The principal requirement of TDR is a medium with a controlled impedance, so that a partial short or partial open creates a reflection pulse.

The problem with Diesel Engines is that the traction motors have massive broadband commutation noise into the hundreds of megahertz, but very non-uniform.

I doubt there is any frequency band in the rails that is free of interference for all engine types and tracks to act as noise-free controlled impedance transmission line.

Of course only continuous steel could be considered.

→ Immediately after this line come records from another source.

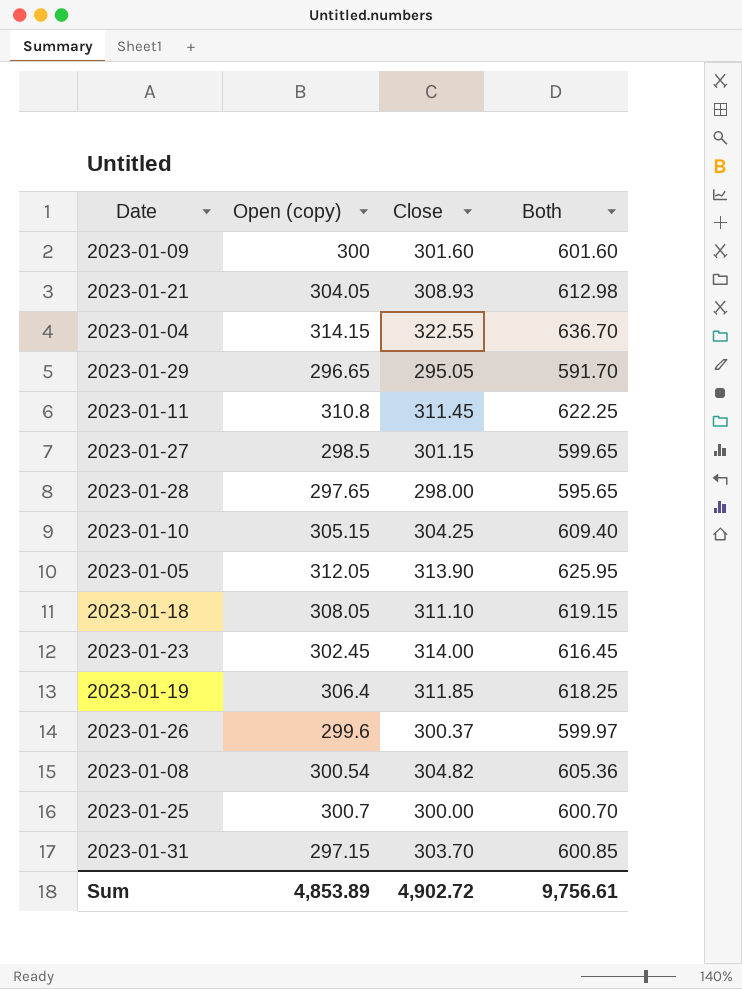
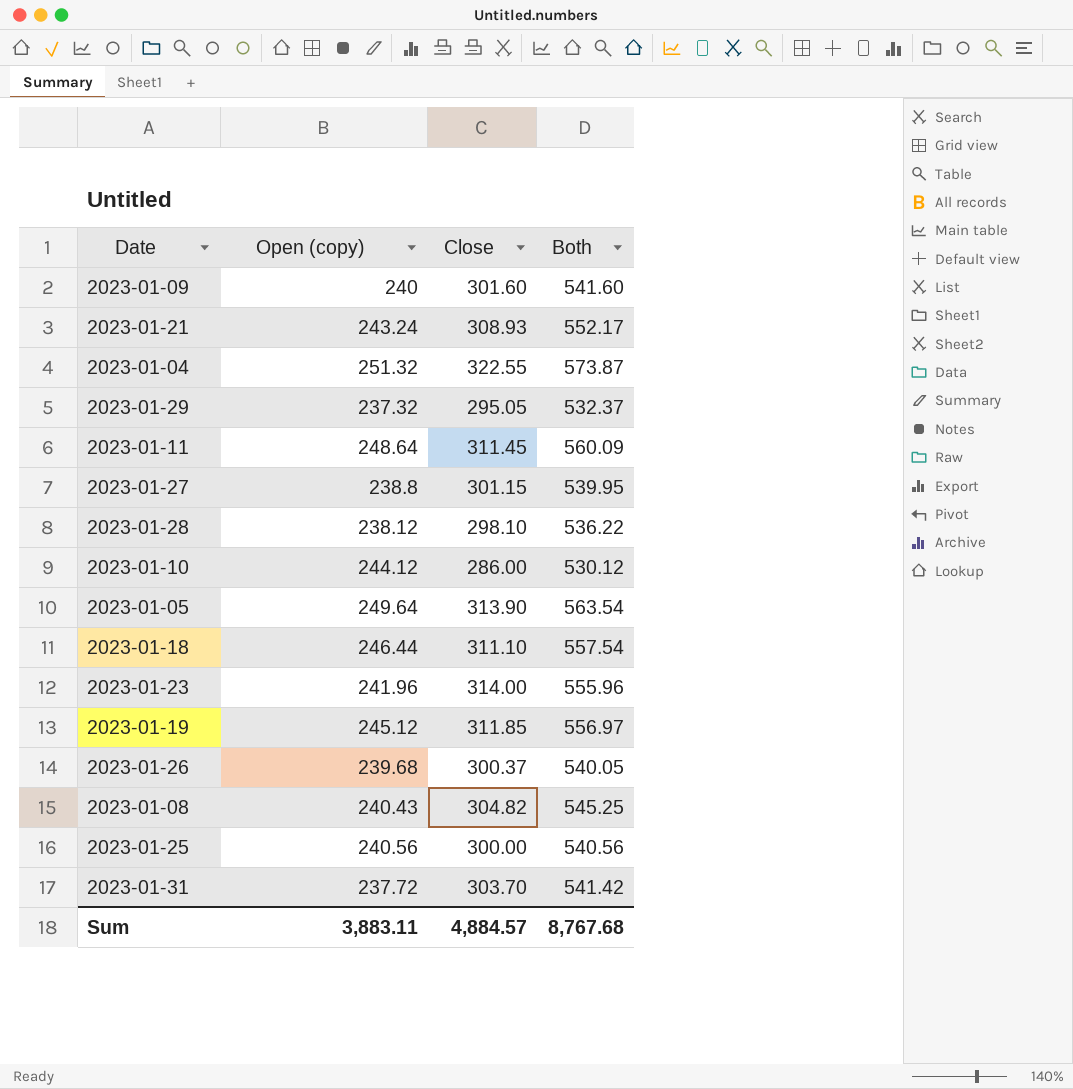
2023-01-09 | Open (copy): 300 -> 240
2023-01-09 | Both: 601.60 -> 541.60
2023-01-21 | Open (copy): 304.05 -> 243.24
2023-01-21 | Both: 612.98 -> 552.17
2023-01-04 | Open (copy): 314.15 -> 251.32
2023-01-04 | Both: 636.70 -> 573.87
2023-01-29 | Open (copy): 296.65 -> 237.32
2023-01-29 | Both: 591.70 -> 532.37
2023-01-11 | Open (copy): 310.8 -> 248.64
2023-01-11 | Both: 622.25 -> 560.09
2023-01-27 | Open (copy): 298.5 -> 238.8
2023-01-27 | Both: 599.65 -> 539.95
2023-01-28 | Open (copy): 297.65 -> 238.12
2023-01-28 | Close: 298.00 -> 298.10
2023-01-28 | Both: 595.65 -> 536.22
2023-01-10 | Open (copy): 305.15 -> 244.12
2023-01-10 | Close: 304.25 -> 286.00
2023-01-10 | Both: 609.40 -> 530.12
2023-01-05 | Open (copy): 312.05 -> 249.64
2023-01-05 | Both: 625.95 -> 563.54
2023-01-18 | Open (copy): 308.05 -> 246.44
2023-01-18 | Both: 619.15 -> 557.54
2023-01-23 | Open (copy): 302.45 -> 241.96
2023-01-23 | Both: 616.45 -> 555.96
2023-01-19 | Open (copy): 306.4 -> 245.12
2023-01-19 | Both: 618.25 -> 556.97
2023-01-26 | Open (copy): 299.6 -> 239.68
2023-01-26 | Both: 599.97 -> 540.05
2023-01-08 | Open (copy): 300.54 -> 240.43
2023-01-08 | Both: 605.36 -> 545.25
2023-01-25 | Open (copy): 300.7 -> 240.56
2023-01-25 | Both: 600.70 -> 540.56
2023-01-31 | Open (copy): 297.15 -> 237.72
2023-01-31 | Both: 600.85 -> 541.42
Sum | Open (copy): 4,853.89 -> 3,883.11
Sum | Close: 4,902.72 -> 4,884.57
Sum | Both: 9,756.61 -> 8,767.68

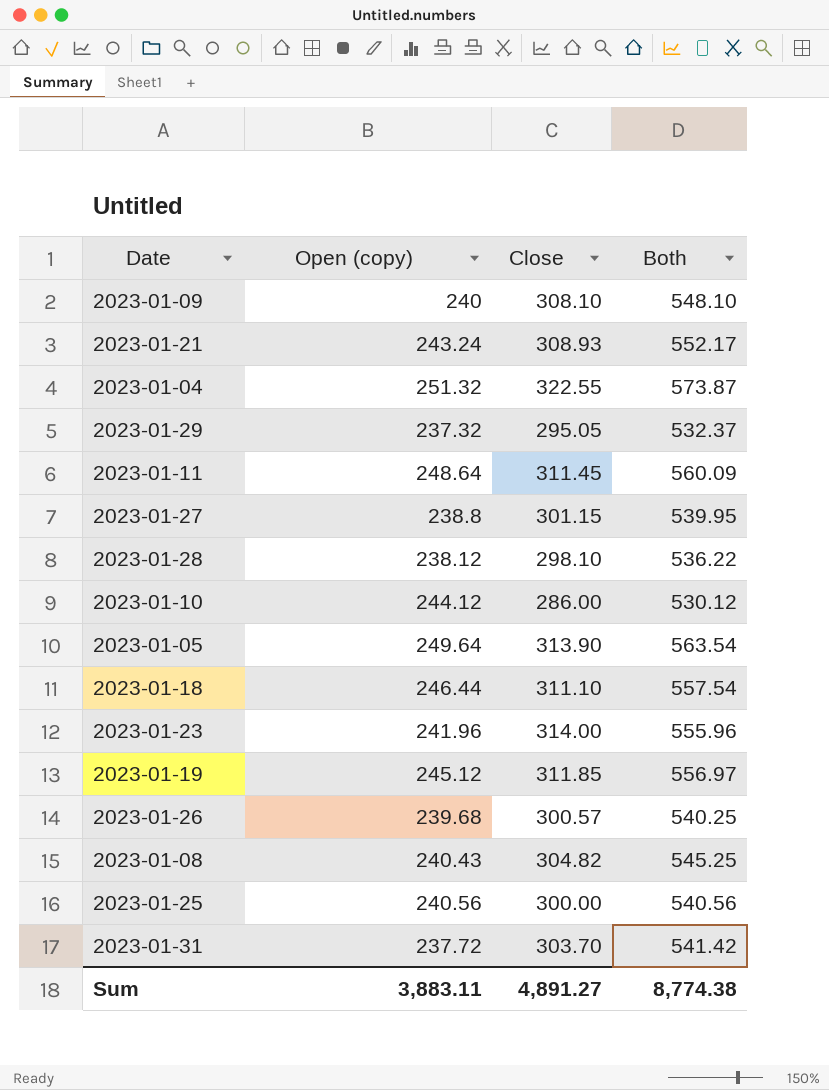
2023-01-09 | Close: 301.60 -> 308.10
2023-01-09 | Both: 541.60 -> 548.10
2023-01-26 | Close: 300.37 -> 300.57
2023-01-26 | Both: 540.05 -> 540.25
Sum | Close: 4,884.57 -> 4,891.27
Sum | Both: 8,767.68 -> 8,774.38

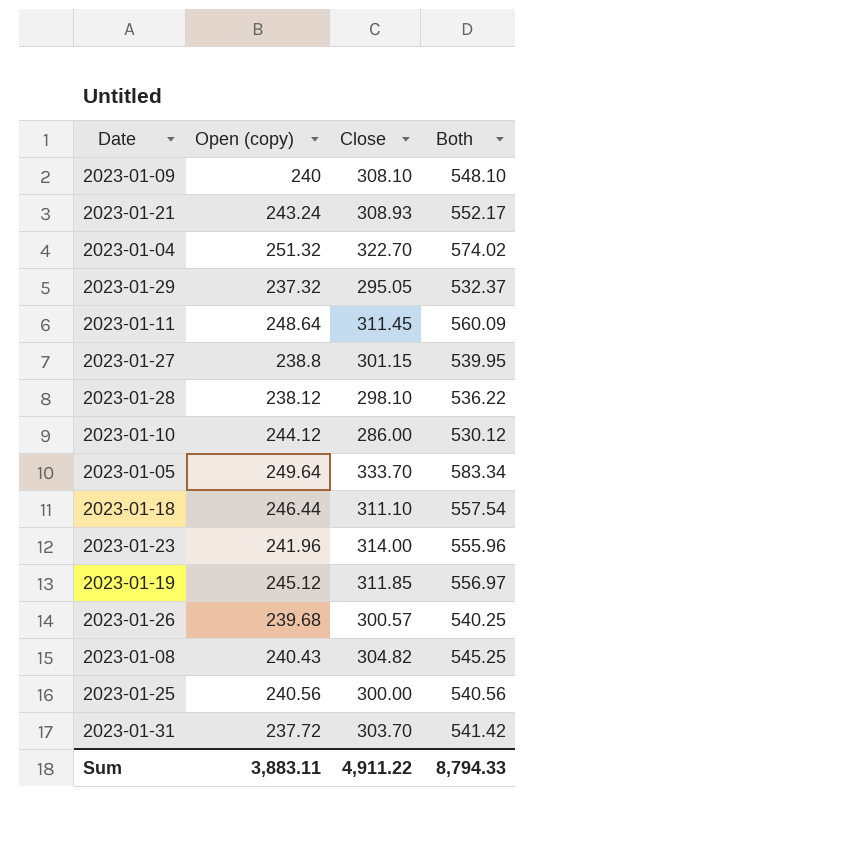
2023-01-04 | Close: 322.55 -> 322.70
2023-01-04 | Both: 573.87 -> 574.02
2023-01-05 | Close: 313.90 -> 333.70
2023-01-05 | Both: 563.54 -> 583.34
Sum | Close: 4,891.27 -> 4,911.22
Sum | Both: 8,774.38 -> 8,794.33

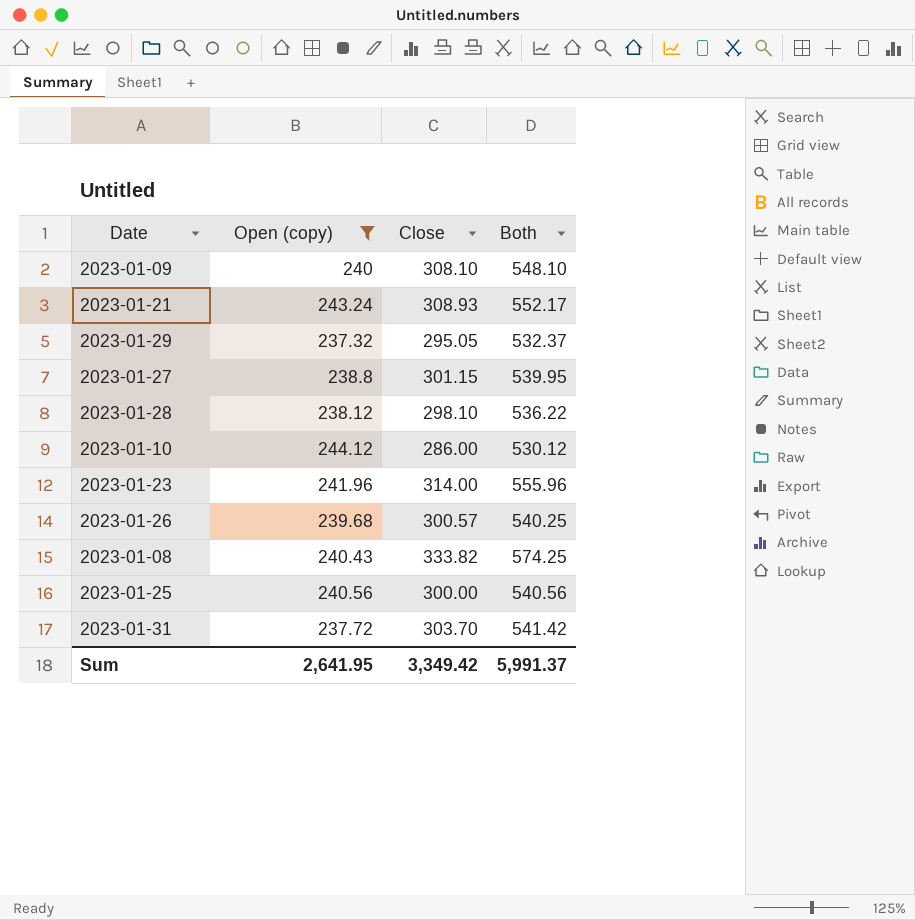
filter: none -> Open (copy) <= 244.12
2023-01-08 | Close: 304.82 -> 333.82
2023-01-08 | Both: 545.25 -> 574.25
Sum | Open (copy): 3,883.11 -> 2,641.95
Sum | Close: 4,911.22 -> 3,349.42
Sum | Both: 8,794.33 -> 5,991.37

From my testing of crosstalk from railroad tracks to 300MHz cable TV lines nearby, the trains are like lightning storms going by on cable TV line that any hope of reading TDR reflections or burst RF return loss would be obscured by noise.

 

[FvM]

Some general thoughts about the project idea:

- can it work with an "ideal" rail setup? Surely.
- can it work with electric noise? A matter of transmitted power and restrictions by RF regulations.
- can it correct rail disturbances by complex transmitted signals and digital processing? Partly.
- will it work in arbitrary rail configurations? With electrified rail? Probably not.
- has it chances to be recognized as reliable safety device? Very unlikely.

 

[biff44]

From my testing of crosstalk from railroad tracks to 300MHz cable TV lines nearby, the trains are like lightning storms going by on cable TV line that any hope of reading TDR reflections or burst RF return loss would be obscured by noise.

maybe you can detect that "lighting" noise, its intensity, and estimate train distance? Kind of how an airplane's "strike finder" lightning detector estimates direction and distance of thunderstorms??